心底安心したように言う歌。ホンマにあの2人が心配やったんやな。
けど……それっておかしない? 財前のことが好きなら多少は残念に思うんじゃあ。


「謙也?」
「えっ、ああすまん。それでな、財前が歌に謝りたいて」
「……うん。私も財前くんに話したいことがあるからちょうどいいかも」
「話したいこと?」
「はっきりさせようと思ってるんだ、全部。ちゃんと言うよ」
「それって」


言葉を濁してるけど、歌のやつ告白する気なんか。電話越しに彼女が頷くのを感じた。
告白したところで財前がOKするわけでもないのに、何でや。


「……でないと、謙也と向き合えないから」
「うぇ!?」
「何、そのアホな声」
「や……え……俺とって、え?」
「っ!」


どうやら声に出す気はなかったらしい本心が漏れたらしい。息をのむような音が聞こえた。
俺と向き合うって、それってつまり……。黙ってしまった歌に恐る恐る声をかける。


「あの、歌さん?」
「何でさん付け」
「や、何となく……さっきのってその、期待してええんか?」
「……想像にお任せする。じゃ、財前くんと会うのにどうすればいいかわかったら教えて」
「お、おお」


俺が返事をした直後、電話が切れた。携帯をベッドに投げ出してその場にゴロンと寝転がる。
歌が、俺と向き合うって。それは肯定的に捉えてええんかな。
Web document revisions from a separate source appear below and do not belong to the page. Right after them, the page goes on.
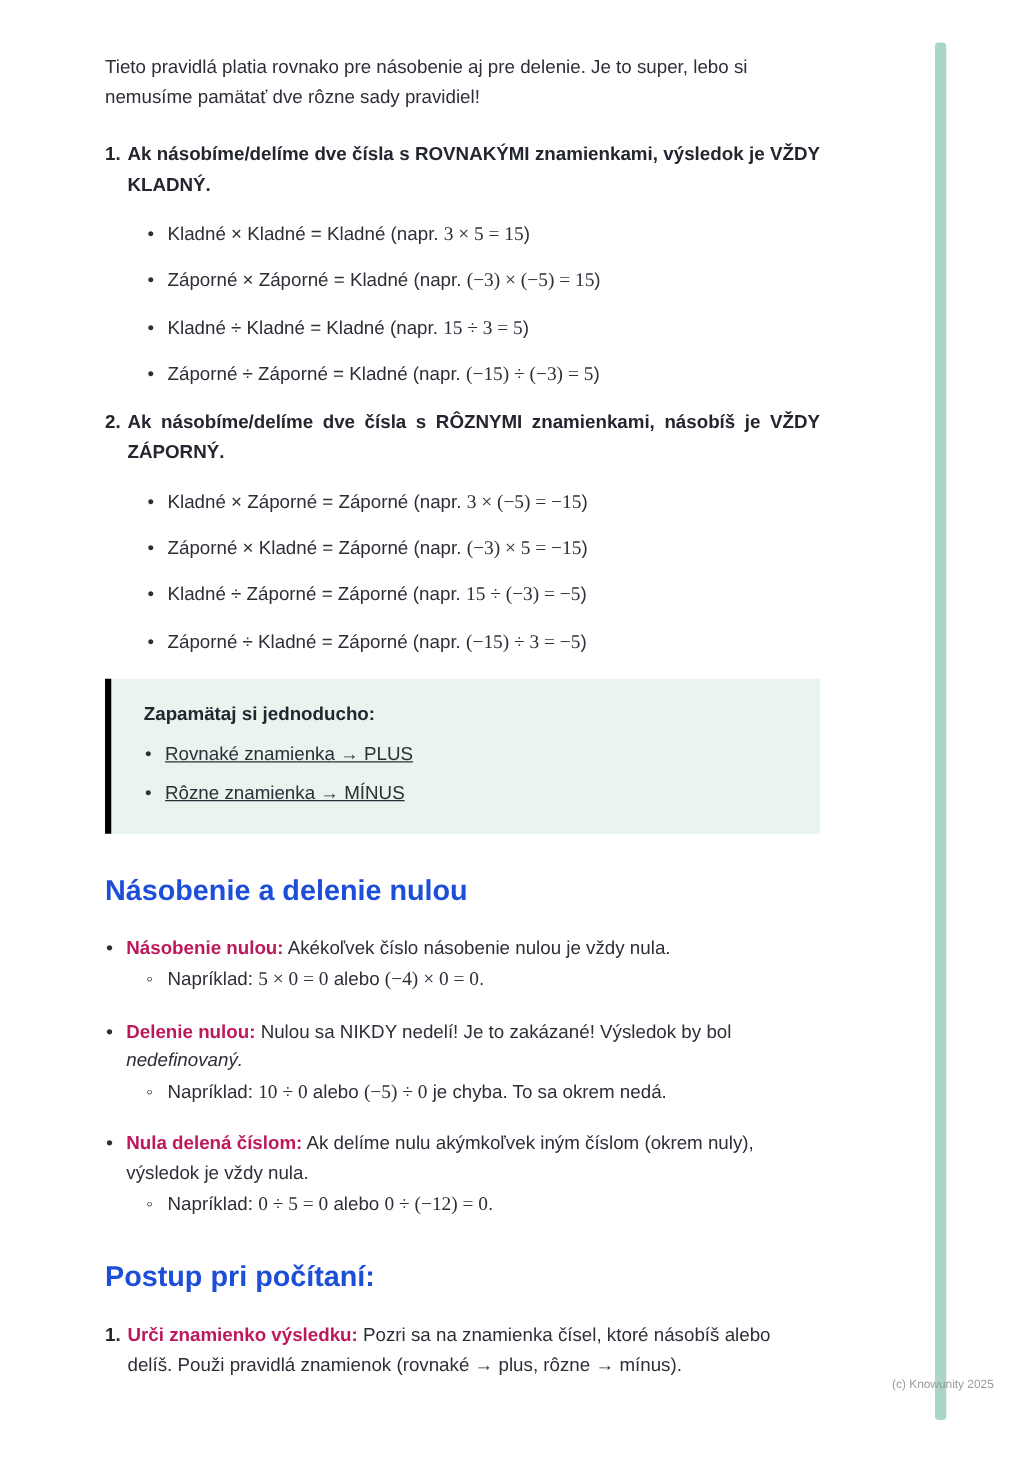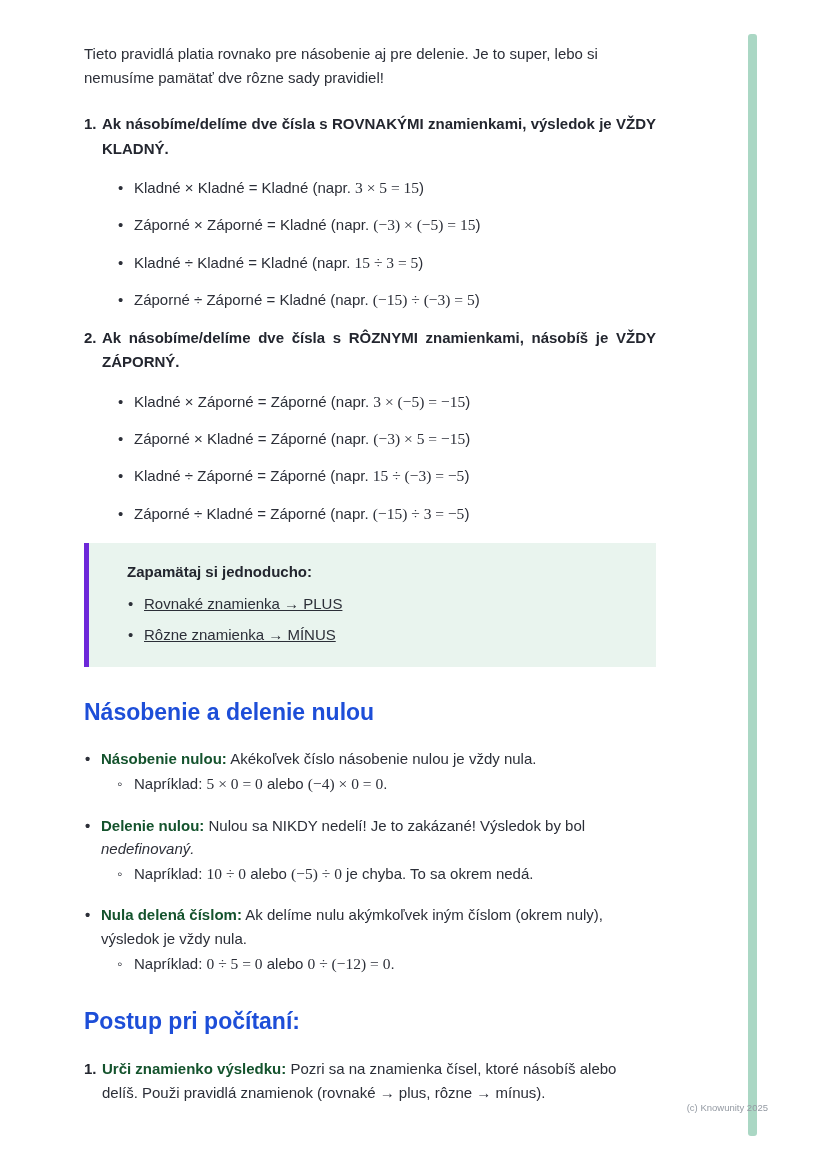--- a/index.html
+++ b/index.html
@@ -23,8 +23,8 @@
   ul.bullets { list-style:none; margin:0 0 6px 15px; }
   ul.bullets > li { position:relative; padding-left:17px; margin-bottom:13px; }
   ul.bullets > li::before { content:"•"; position:absolute; left:1px; top:0; }
-  .callout { margin-top:4px; background:#e9f4ee; border-left:5px solid #6d28d9;
-    padding:17px 24px 20px 38px; }
+  .callout { margin-top:4px; background:#e9f4ee; border-left:5px solid #000000;
+    padding:17px 24px 20px 26px; }
   .callout-title { font-weight:700; color:#23262f; margin-bottom:8px; }
   .callout ul { list-style:none;text-decoration:underline; }
   .callout li { position:relative; padding-left:17px; margin-top:7px; }

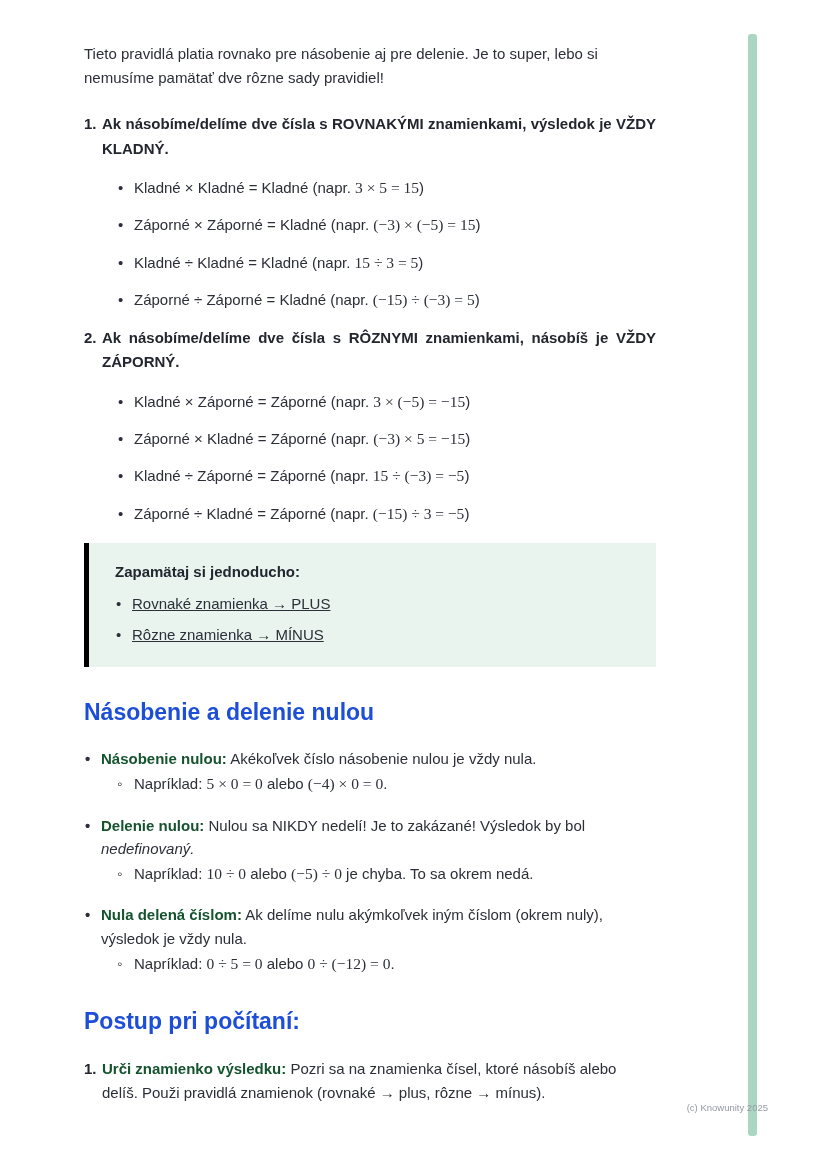--- a/index.html
+++ b/index.html
@@ -33,7 +33,7 @@
   ul.topics { list-style:none; }
   li.topic { position:relative; padding-left:17px; margin-bottom:17px; }
   li.topic::before { content:"•"; position:absolute; left:1px; font-weight:700; }
-  b { font-weight:700; color:#14532d; }
+  b { font-weight:700; color:#be185d; }
   ul.subs { list-style:none; margin:1px 0 0 16px; }
   ul.subs li { position:relative; padding-left:17px; }
   ul.subs li::before { content:"◦"; position:absolute; left:0; }

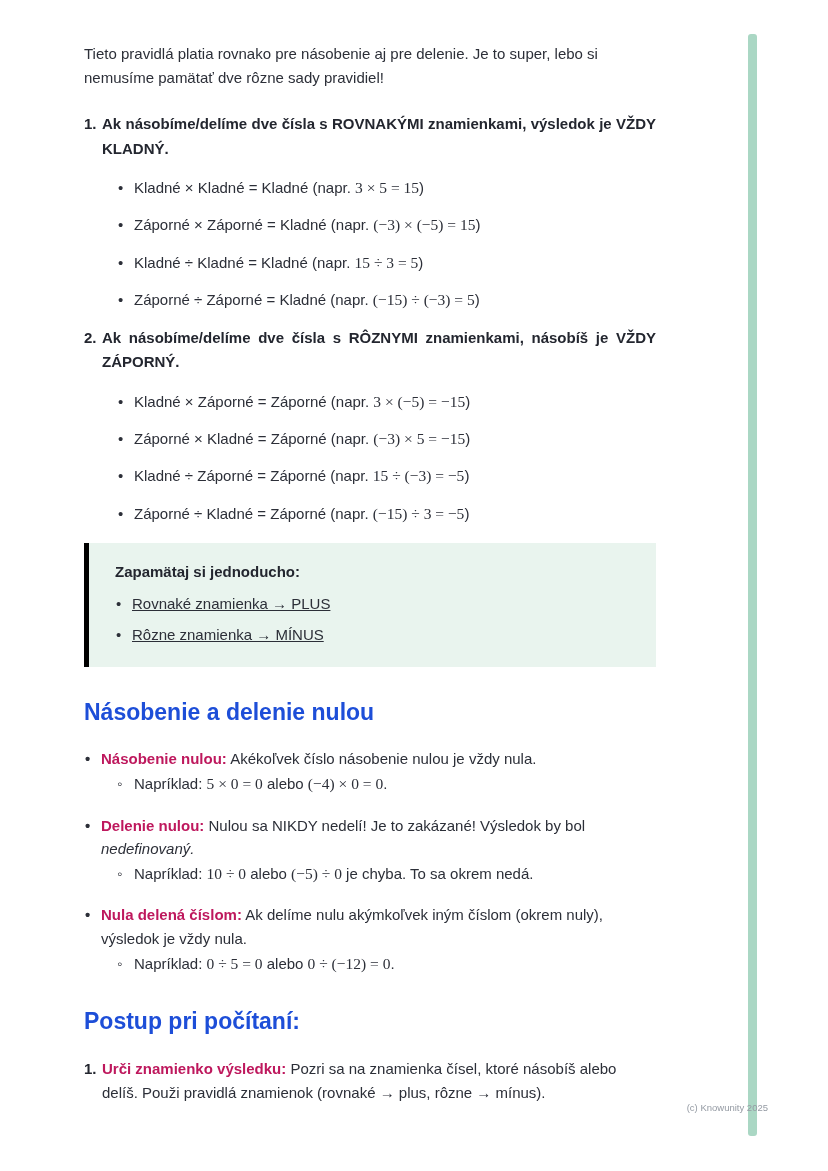--- a/index.html
+++ b/index.html
@@ -42,7 +42,7 @@
   .step-num { flex:0 0 18px; font-weight:700; color:#23262f; }
   .step-body { flex:1; }
   em { }
-  .footer { position:absolute; right:60px; bottom:56px; font-size:9.5px; color:#949aa3; z-index:2; }
+  .footer { position:absolute; right:33px; bottom:56px; font-size:9.5px; color:#949aa3; z-index:2; }
 </style>
 </head>
 <body>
彼女の最近の様子を思い返すとそうやろなあと思ってしまう。


「……全部はっきりさせる、か」


歌からの衝撃発言に忘れそうになったが、財前に連絡とらんと。
投げ出した携帯を取って、財前に都合を伺うメールを送った。







財前から返ってきたメールには月曜日の放課後、部室でとだけ書いてあった。
それを歌に月曜日の朝、登校中に伝えれば彼女からも了承の返事を得られた。


「じゃ、放課後テニス部の部室行ってくれ。俺が出来るんはここまでやからな」
「ん、わかった……ね、謙也」
「何や?」
「部室の前まで着いてきてくれない? その後は先に帰っててもいいから」


俺が出来ることはこれだけ、かと思ったら歌は遠慮がちにそう言った。
まったく、先に帰れなんてどの口が言うてるんだか。
思わず歌の頭にポンと手を置く。顔を上げた彼女はびっくりした顔しとる。


「何が先に帰ってええ、や。ちゃんと待っとる。お前らの話聞こえんようにちょっと離れたところでやけどな」
「謙也」
「全部、はっきりさせるんやろ?」
「うん」


力強く頷いた彼女に満足して笑えば、歌も笑い返してきた。
きっと緊張しているであろう彼女には申し訳ないけど、放課後が待ち遠しくなっていた。